Nathan’s riding Bravo in the ménage. He’s a glossy liver chestnut with faint dapple markings, an ochre mane and tail and no white marks – a drop-dead gorgeous sort of horse. An aloof sort of horse. I tried to make friends with him over the stable door last week but although he didn’t act like he was going to bite me, he put his ears back and dodged my caresses and my attempts to blow into his nose, then moved to the back of his box and stood there watching me. At least when he did that he pricked his ears forward again. He even keeps a little apart from his companions in the paddock as if he scorns any existing hierarchy and has no desire to be part of it. It’s fascinating, because other new horses have invariably just fitted in with what Cactus Dan wants. Dan’s been boss for ages and he has issues with Bravo, who’s not behaving like he’s supposed to. He wastes a whole lot of energy displaying his displeasure, but Bravo watches him with that kind of Do-I-Look-Like-I-Care air about him, and the way the rest of the herd ignores Bravo and Bravo ignores them actually has a kind of harmony about it. It’s noticeable now that when Dan tries any of his habitual bullying tactics, the victim hurries over to graze somewhere near Bravo and Dan backs off.
I have this ridiculous notion that if Nathan was to be reincarnated as a horse, he would be Bravo.
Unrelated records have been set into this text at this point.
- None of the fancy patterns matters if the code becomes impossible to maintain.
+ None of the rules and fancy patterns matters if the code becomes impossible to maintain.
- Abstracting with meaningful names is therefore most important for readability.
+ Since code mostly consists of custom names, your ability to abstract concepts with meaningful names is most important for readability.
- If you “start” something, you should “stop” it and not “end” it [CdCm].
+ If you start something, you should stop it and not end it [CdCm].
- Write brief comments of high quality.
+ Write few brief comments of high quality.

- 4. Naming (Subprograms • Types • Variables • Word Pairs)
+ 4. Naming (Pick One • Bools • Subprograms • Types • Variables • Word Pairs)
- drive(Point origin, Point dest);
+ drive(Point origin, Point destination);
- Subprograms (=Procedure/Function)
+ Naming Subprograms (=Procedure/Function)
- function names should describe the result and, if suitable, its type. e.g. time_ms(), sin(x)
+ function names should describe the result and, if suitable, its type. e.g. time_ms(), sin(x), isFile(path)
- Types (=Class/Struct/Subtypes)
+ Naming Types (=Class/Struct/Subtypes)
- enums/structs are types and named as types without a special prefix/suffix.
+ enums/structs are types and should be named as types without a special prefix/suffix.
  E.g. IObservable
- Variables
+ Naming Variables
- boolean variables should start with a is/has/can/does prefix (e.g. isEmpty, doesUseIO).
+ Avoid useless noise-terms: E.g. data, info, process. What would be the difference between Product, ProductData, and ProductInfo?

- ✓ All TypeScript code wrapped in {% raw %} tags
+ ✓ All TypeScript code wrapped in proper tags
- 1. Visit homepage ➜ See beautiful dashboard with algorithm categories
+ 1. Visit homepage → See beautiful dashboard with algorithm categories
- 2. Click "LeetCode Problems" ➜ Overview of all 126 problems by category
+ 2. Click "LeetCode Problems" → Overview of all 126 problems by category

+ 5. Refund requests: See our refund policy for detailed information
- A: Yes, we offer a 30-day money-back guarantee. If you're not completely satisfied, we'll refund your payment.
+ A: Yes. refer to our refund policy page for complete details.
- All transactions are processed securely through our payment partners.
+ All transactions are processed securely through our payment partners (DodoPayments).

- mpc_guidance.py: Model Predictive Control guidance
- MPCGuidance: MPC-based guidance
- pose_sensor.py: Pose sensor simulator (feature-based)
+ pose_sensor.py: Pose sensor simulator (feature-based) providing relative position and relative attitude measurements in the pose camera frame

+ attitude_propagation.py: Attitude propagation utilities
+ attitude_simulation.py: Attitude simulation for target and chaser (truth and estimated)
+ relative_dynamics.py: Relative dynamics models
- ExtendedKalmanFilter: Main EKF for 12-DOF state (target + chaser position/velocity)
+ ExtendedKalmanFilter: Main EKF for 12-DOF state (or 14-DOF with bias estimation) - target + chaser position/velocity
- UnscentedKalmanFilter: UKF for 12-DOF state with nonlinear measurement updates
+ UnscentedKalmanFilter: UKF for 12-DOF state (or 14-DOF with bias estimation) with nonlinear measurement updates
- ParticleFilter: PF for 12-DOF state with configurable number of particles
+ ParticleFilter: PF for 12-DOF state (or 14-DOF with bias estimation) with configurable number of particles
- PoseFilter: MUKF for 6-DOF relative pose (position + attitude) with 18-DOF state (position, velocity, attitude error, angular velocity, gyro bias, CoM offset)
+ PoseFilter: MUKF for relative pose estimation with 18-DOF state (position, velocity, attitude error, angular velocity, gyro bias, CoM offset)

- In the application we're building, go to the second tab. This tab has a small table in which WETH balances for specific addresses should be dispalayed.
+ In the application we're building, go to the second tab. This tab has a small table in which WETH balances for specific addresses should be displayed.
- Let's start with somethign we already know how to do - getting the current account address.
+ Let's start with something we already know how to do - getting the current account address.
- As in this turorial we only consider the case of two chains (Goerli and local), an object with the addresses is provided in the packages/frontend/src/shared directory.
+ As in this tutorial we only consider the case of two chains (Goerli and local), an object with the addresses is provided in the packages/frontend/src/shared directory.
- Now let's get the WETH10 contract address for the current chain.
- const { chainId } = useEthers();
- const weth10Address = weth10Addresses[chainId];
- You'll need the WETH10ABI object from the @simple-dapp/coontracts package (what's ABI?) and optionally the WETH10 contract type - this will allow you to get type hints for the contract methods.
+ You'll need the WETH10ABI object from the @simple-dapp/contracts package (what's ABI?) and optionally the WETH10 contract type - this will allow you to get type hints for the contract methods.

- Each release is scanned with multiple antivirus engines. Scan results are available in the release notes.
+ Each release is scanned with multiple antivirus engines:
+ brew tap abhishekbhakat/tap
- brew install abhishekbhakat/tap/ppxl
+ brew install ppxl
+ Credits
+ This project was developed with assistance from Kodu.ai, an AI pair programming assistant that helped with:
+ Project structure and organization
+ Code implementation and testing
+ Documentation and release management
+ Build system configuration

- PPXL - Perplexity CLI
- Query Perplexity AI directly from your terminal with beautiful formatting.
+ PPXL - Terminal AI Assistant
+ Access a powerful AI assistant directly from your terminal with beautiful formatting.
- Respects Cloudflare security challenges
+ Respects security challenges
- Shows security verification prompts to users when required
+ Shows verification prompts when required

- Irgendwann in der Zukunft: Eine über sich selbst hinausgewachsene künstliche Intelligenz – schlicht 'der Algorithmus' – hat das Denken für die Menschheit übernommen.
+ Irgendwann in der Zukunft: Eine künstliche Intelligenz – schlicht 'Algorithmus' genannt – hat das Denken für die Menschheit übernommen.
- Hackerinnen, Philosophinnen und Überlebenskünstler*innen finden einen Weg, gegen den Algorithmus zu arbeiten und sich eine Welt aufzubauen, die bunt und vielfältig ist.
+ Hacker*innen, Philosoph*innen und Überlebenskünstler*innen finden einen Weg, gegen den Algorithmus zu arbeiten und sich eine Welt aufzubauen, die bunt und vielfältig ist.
Gill rides him well, of course, but he’s seventeen hands and with her slight figure she looks a little lost on his back. When Nathan sits on him, however, horse and rider do really become one single animal and Bravo assumes an almost supernatural aura. I’m being whimsical, I know. Bravo has a light, rhythmical cadence to all his paces, as if his limbs were made of elastic rather than of bones, ligaments and tendons, and he has big strides that eat up the ground, and yet he never appears to be moving fast. He has that magical, indefinable quality all my books call ‘presence’. There isn’t any other way to say it.
They execute a half-pass in trot across the school. The ache of wanting to ride that horse is real and physical, but I’m being over-ambitious here. His type of movement is way beyond any of my experience. I wouldn’t dare ask, but if I did I know exactly what Gill would say: “He’s too much horse for you Tessa. Maybe one day.”
One day… One day.
Nathan is still the same dead-pan, distant ghost flitting into view and then dissolving in a blink, but he must be nearly as tall as Charles now and his sinewy arms and legs have grown hard-edged muscles. His voice reminds me of Charles too, in a way. If Charles were to stand up in front of an audience and read the telephone directory, people would stay just to keep listening.
I keep out of Nathan’s way even more than I did before, except when I’m watching him ride, which is when he sticks around the longest. It’s like the difference in our ages, not something I’ve ever thought much about, has, instead of always being constant, suddenly got a whole lot bigger. With Gill in the mix, I’m comfortable, but once she’s left the buffer will be gone and it will be just me and him in any of our rare encounters.
I want to like him, but you don’t get to like someone really, truly, unless you can get into the sort of twisting, turning conversations that help you find out what makes that person tick, like I do with Gill and Jess. He’s too complicated with all those issues and I could quite easily say the wrong thing to him, even though I don’t know what the wrong thing is.
Now this is a hard one to figure out: Gill sees him as a brother and now me as a sister and I want Gill to be my sister, but then what will Nathan be to me?